我按照https://www.tensorflow.org/versions/r0.10/how_tos/distributed/中的示例创建了分布式TensorFlow,其中包含一个ps和两个worker . 我正在测试的机器中只有1个cpu和8个内核 .

InvalidArgumentError (see above for traceback): Cannot assign a device to node 'save/RestoreV2_14': Could not satisfy explicit device specification '/job:ps/task:0/device:CPU:0' because no devices matching that specification are registered in this process; available devices: /job:local/replica:0/task:0/cpu:0, /job:local/replica:0/task:1/cpu:0, /job:worker/replica:0/task:1/cpu:0
 [[Node: save/RestoreV2_14 = RestoreV2[dtypes=[DT_INT32], _device="/job:ps/task:0/device:CPU:0"](save/Const, save/RestoreV2_14/tensor_names, save/RestoreV2_14/shape_and_slices)]]

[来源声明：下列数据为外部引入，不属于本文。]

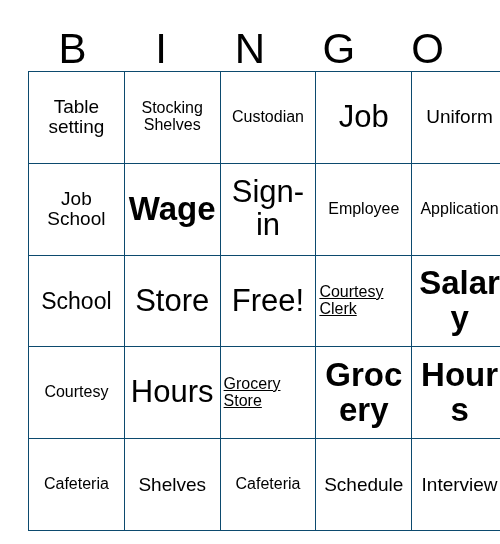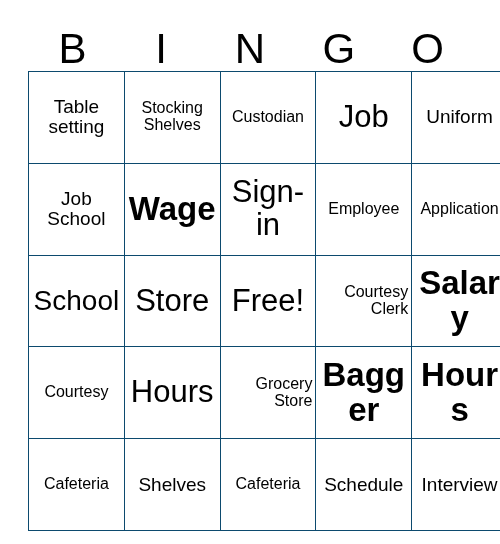--- a/index.html
+++ b/index.html
@@ -72,7 +72,7 @@
   .fs-xs   { font-size: 16px; }
   .fs-sm   { font-size: 16px; }
   .fs-md   { font-size: 19px; }
-  .fs-lg   { font-size: 28px; }
+  .fs-lg   { font-size: 23px; }
   .fs-xl   { font-size: 33px; font-weight: bold; }
   .fs-xxl  { font-size: 31px; }
 

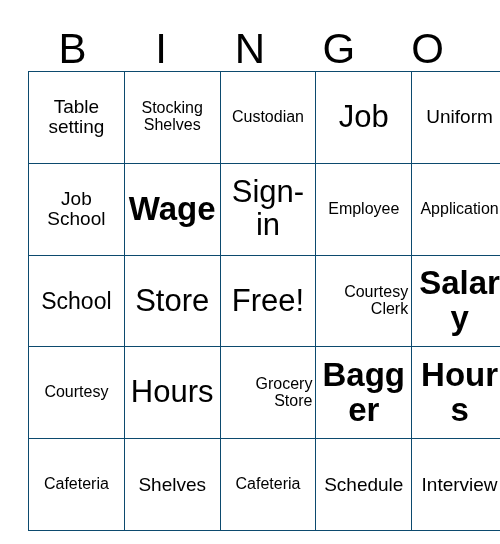--- a/index.html
+++ b/index.html
@@ -76,7 +76,7 @@
   .fs-xl   { font-size: 33px; font-weight: bold; }
   .fs-xxl  { font-size: 31px; }
 
-  .align-right { text-align: right; }
+  .align-right { text-align: left; text-decoration: underline; }
 </style>
 </head>
 <body>

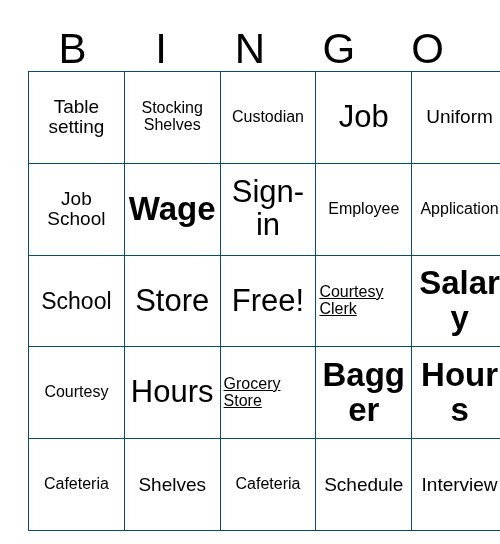--- a/index.html
+++ b/index.html
@@ -155,7 +155,7 @@
             <span class="cell-text fs-sm align-right">Grocery Store</span>
           </td>
           <td>
-            <span class="cell-text fs-xl">Bagger</span>
+            <span class="cell-text fs-xl">Grocery</span>
           </td>
           <td>
             <span class="cell-text fs-xl">Hours</span>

我已经将server.target作为参数传递给sv.prepare_or_wait_for_session

sess = sv.prepare_or_wait_for_session(server.target)

不知道是什么原因造成的?

我的培训代码是

parser = argparse.ArgumentParser(description='tensorflow')
parser.add_argument('--job_name', dest='job_name')
parser.add_argument('--task_index', dest='task_index', default=0)
args = parser.parse_args()

ps_hosts = ['localhost:2222']
worker_hosts = ['localhost:2223', 'localhost:2224']
job_name = args.job_name
task_index = int(args.task_index)





# Create a cluster from the parameter server and worker hosts.
cluster = tf.train.ClusterSpec({"ps": ps_hosts, "worker": worker_hosts})

# Create and start a server for the local task.
server = tf.train.Server(cluster, job_name=job_name, task_index=task_index)
if job_name == "ps":
    server.join()

elif job_name == "worker":
    with tf.device(tf.train.replica_device_setter(
        worker_device="/job:worker/task:%d" % task_index,
        cluster=cluster)):
        total_input_features = len(train_x[0])
        x = tf.placeholder('float', [None, total_input_features])
        y = tf.placeholder('float')
        global_step = tf.Variable(0, name="global_step", trainable=False)
        is_chief = (task_index == 0)
        prediction = neural_network_model(x, total_input_features, n_nodes_hl1,
                                          first_layer_activation,
                                          n_nodes_hl2,
                                          second_layer_activation)
        total_loss = tf.reduce_mean(tf.square(prediction - y))
        optimizer = tf.train.AdamOptimizer()
        train_op = optimizer.minimize(total_loss, global_step=global_step)

        init_op = tf.initialize_all_variables()

        sv = tf.train.Supervisor(
            is_chief=is_chief,
            logdir="/tmp/train_logs",
            init_op=init_op,
            global_step=global_step)

        print '******** ALL CREATED ********'


       # The supervisor takes care of session initialization, restoring from
       # a checkpoint, and closing when done or an error occurs.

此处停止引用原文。